Ok, so we’re all very well acquainted with our friend, the web browser. It has helped us with so many things in life, answered so many of our questions (well, technically it is Google, but nevertheless), and kept us entertained. It simply became a huge part of our lives. And how?
Through its well-built web applications. Our web browsing experience is influenced a great deal by these two factors, the web application and the web browser. And over the years, we have seen a hell lot of improvements in our browsing. The kind of browsing experience we have now is not something we imagined a few years back. To explain how it has changed, let’s take a quick look at how web apps used to be in the past.
While growing up
Single page apps
Such apps were actually very good for the user as all they needed was the initial loading time. Once that was done, then navigation between the pages would become pretty easy and smooth without refreshing the page and it even supported offline browsing if everything was done right. Even for the developer, such apps were perfect, as there was a clear cut division between client and the server and there was not much sharing of logic required between the two (which are often in different programming languages), which facilitated the smooth workflow.
However, there were a few flaws in this perfect approach for web applications:
Trouble for the spiders
An application that works only on the client side is not capable of serving the web spiders or web crawlers. Web spiders are automated programs or scripts that run to search the web in an automated and systematic manner. The process is called web spidering. A lot of search engines and even sites use this process as a way to provide up-to-date data. What they basically do is request the server for a page and interpret the results. If however the result is a blank page or an undefined page, then it is of no use. Now, as such apps cannot support web spidering, their SEO (Search Engine Optimization) will be poor or not up to the mark by default.
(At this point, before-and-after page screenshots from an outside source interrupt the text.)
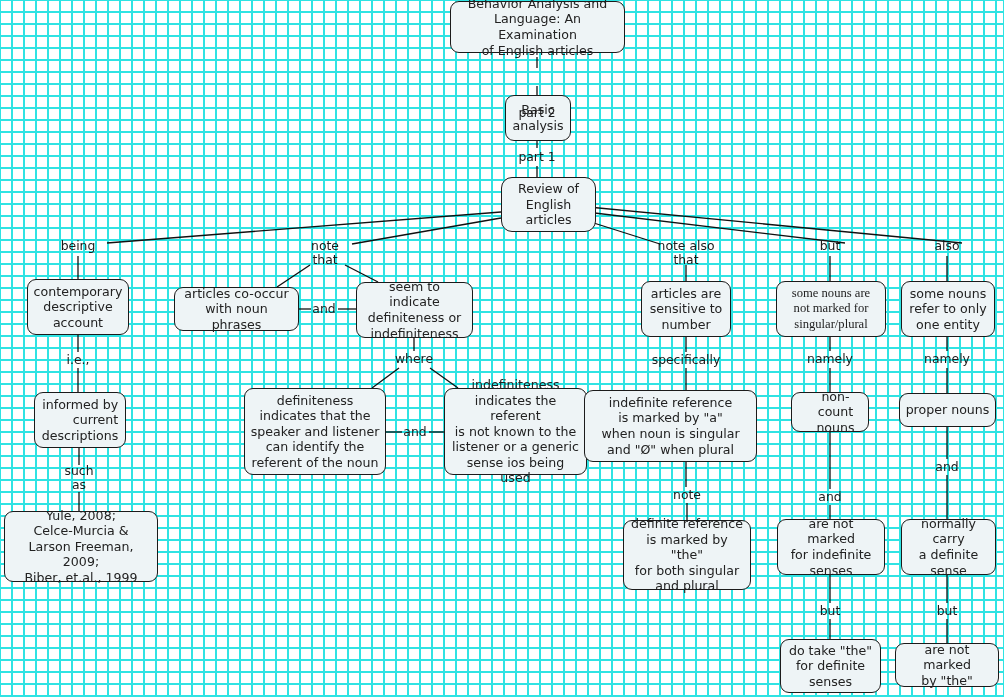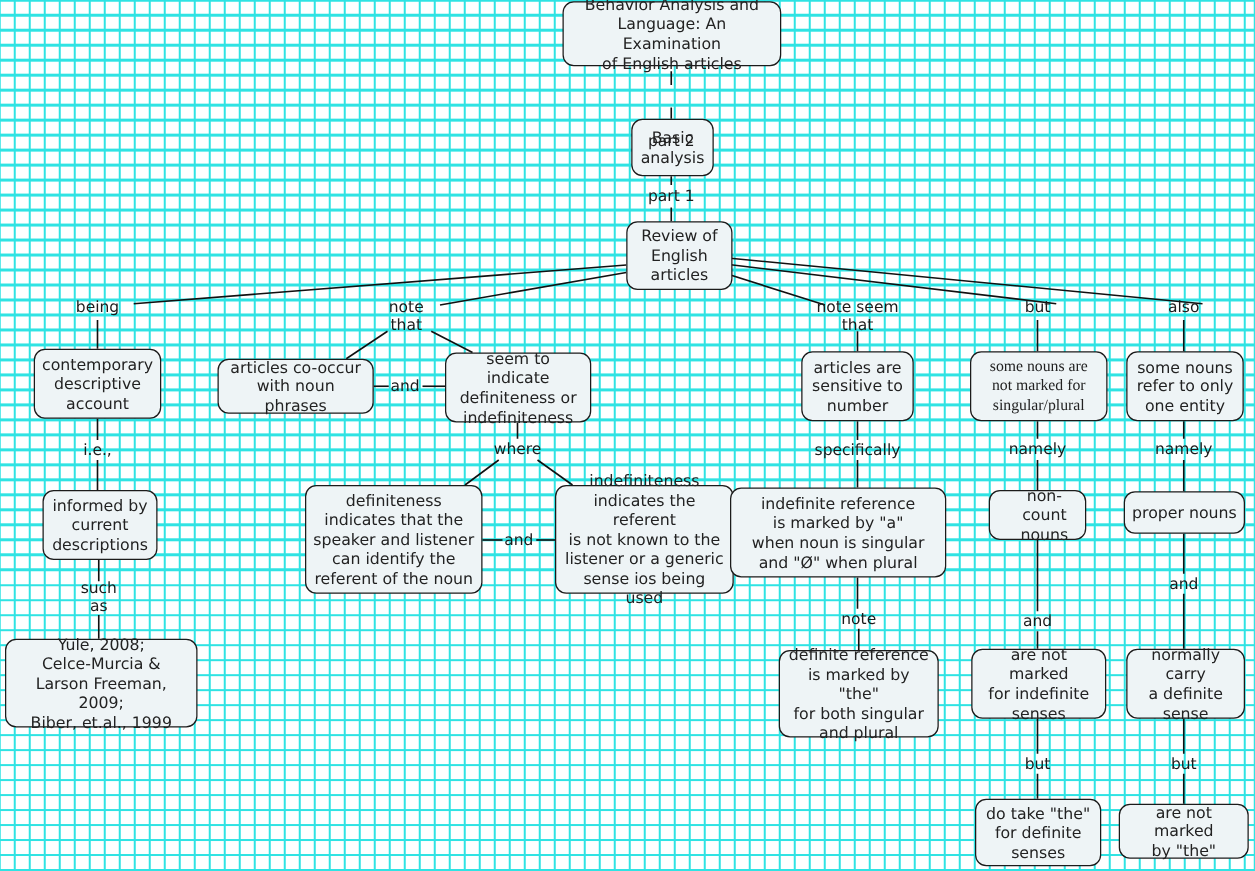--- a/index.html
+++ b/index.html
@@ -103,27 +103,27 @@
       <polyline points="947,475 947,519" fill="none" stroke="#111111" stroke-width="1.3"></polyline>
       <polyline points="947,575 947,603" fill="none" stroke="#111111" stroke-width="1.3"></polyline>
       <polyline points="947,619 947,643" fill="none" stroke="#111111" stroke-width="1.3"></polyline>
     </svg>
   <div id="node-layer">
       <div class="node" style="left: 450px; top: 1px; width: 175px; height: 52px; background: rgb(238, 244, 246); border-color: rgb(27, 27, 27);">Behavior Analysis and
 Language: An Examination
 of English articles</div>
       <div class="node" style="left: 505px; top: 95px; width: 66px; height: 46px; background: rgb(238, 244, 246); border-color: rgb(27, 27, 27);">Basic
 analysis</div>
-      <div class="node" style="left: 501px; top: 177px; width: 85px; height: 55px; background: rgb(238, 244, 246); border-color: rgb(27, 27, 27);">Review of
+      <div class="node" style="left: 501px; top: 177px; width: 95px; height: 55px; background: rgb(238, 244, 246); border-color: rgb(27, 27, 27); border-radius: 11px;">Review of
 English
 articles</div>
       <div class="node" style="left: 27px; top: 279px; width: 102px; height: 56px; background: rgb(238, 244, 246); border-color: rgb(27, 27, 27);">contemporary
 descriptive
 account</div>
-      <div class="node" style="left: 34px; top: 392px; width: 92px; height: 56px; background: rgb(238, 244, 246); border-color: rgb(27, 27, 27);">informed by
+      <div class="node" style="left: 34px; top: 392px; width: 92px; height: 56px; background: rgb(238, 244, 246); border-color: rgb(27, 27, 27); text-align: right;">informed by
 current
 descriptions</div>
       <div class="node" style="left: 4px; top: 511px; width: 154px; height: 71px; background: rgb(238, 244, 246); border-color: rgb(27, 27, 27);">Yule, 2008;
 Celce-Murcia &amp;
 Larson Freeman, 2009;
 Biber, et.al., 1999</div>
       <div class="node" style="left: 174px; top: 287px; width: 125px; height: 44px; background: rgb(238, 244, 246); border-color: rgb(27, 27, 27);">articles co-occur
 with noun phrases</div>
       <div class="node" style="left: 356px; top: 282px; width: 117px; height: 56px; background: rgb(238, 244, 246); border-color: rgb(27, 27, 27);">seem to indicate
 definiteness or
@@ -175,21 +175,21 @@
       <div class="link-label" style="left: 537px; top: 157px;">part 1</div>
       <div class="link-label" style="left: 78px; top: 246px;">being</div>
       <div class="link-label" style="left: 78px; top: 360px;">i.e.,</div>
       <div class="link-label" style="left: 79px; top: 478px;">such
 as</div>
       <div class="link-label" style="left: 325px; top: 253px;">note
 that</div>
       <div class="link-label" style="left: 324px; top: 309px;">and</div>
       <div class="link-label" style="left: 414px; top: 359px;">where</div>
       <div class="link-label" style="left: 415px; top: 432px;">and</div>
-      <div class="link-label" style="left: 686px; top: 253px;">note seem
+      <div class="link-label" style="left: 686px; top: 253px;">note also
 that</div>
       <div class="link-label" style="left: 686px; top: 360px;">specifically</div>
       <div class="link-label" style="left: 687px; top: 495px;">note</div>
       <div class="link-label" style="left: 830px; top: 246px;">but</div>
       <div class="link-label" style="left: 830px; top: 359px;">namely</div>
       <div class="link-label" style="left: 830px; top: 497px;">and</div>
       <div class="link-label" style="left: 830px; top: 611px;">but</div>
       <div class="link-label" style="left: 947px; top: 246px;">also</div>
       <div class="link-label" style="left: 947px; top: 359px;">namely</div>
       <div class="link-label" style="left: 947px; top: 467px;">and</div>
Apart from these, there were several other minor limitations like for example, as there was a clear distinction between the client and server sides, there were chances for duplication of application logic and data, such as formatting of date and the like. Such things were more problematic in case of huge and complex applications.
With all the above-mentioned limitations, there was a need to find a solution that surpassed these issues and yet maintained the efficiency and smoothness of client-side application logic. Thus emerged Isomorphic web applications developed using React.js.
An Isomorphic application is one that can run on both the client side as well as the server side. The code for an isomorphic application can be used or shared by the front end and the back end. A major difference in such applications that make them much better than other applications is the way they process requests. An initial request made by the web browser is processed by the server and all other subsequent requests are processed by the client side.
Now there are a number of benefits associated with Isomorphic applications due to which they are rising in popularity and becoming a huge hit among developers as well as users. Let’s take a look at some of these benefits:
- Speedy– Isomorphic apps are faster to provide HTML content, as the request is not always handled by the server-side. Only the initial ones reach the server whereas subsequent requests are handled by the client-side. This makes browsing faster and more efficient. Moreover, as opposed to common Single Page Applications, where the first request is used majorly for loading the application and then further steps to gather the required data, Isomorphic apps have fast first page processing and even faster further processing.
- Less Code – As the code is shared between the client side and the server side, there is much less code required as against Single Page applications. This makes it a lot easier to develop as well.
Another major factor is the fact that Isomorphic apps can be easily maintained. As there is no need for duplication of application logic between the front end and the back end, it makes handling of even complex applications much easier.
A lot of these benefits make Isomorphic apps very popular among developers, as they all point in one direction – that is, making development easier. They also give the expected results, and that put together with less coding, makes it a favorite among developers.
As for the users, speed and efficiency are the essential drivers. If you have an application that loads fast and gives excellent features, what more do you need?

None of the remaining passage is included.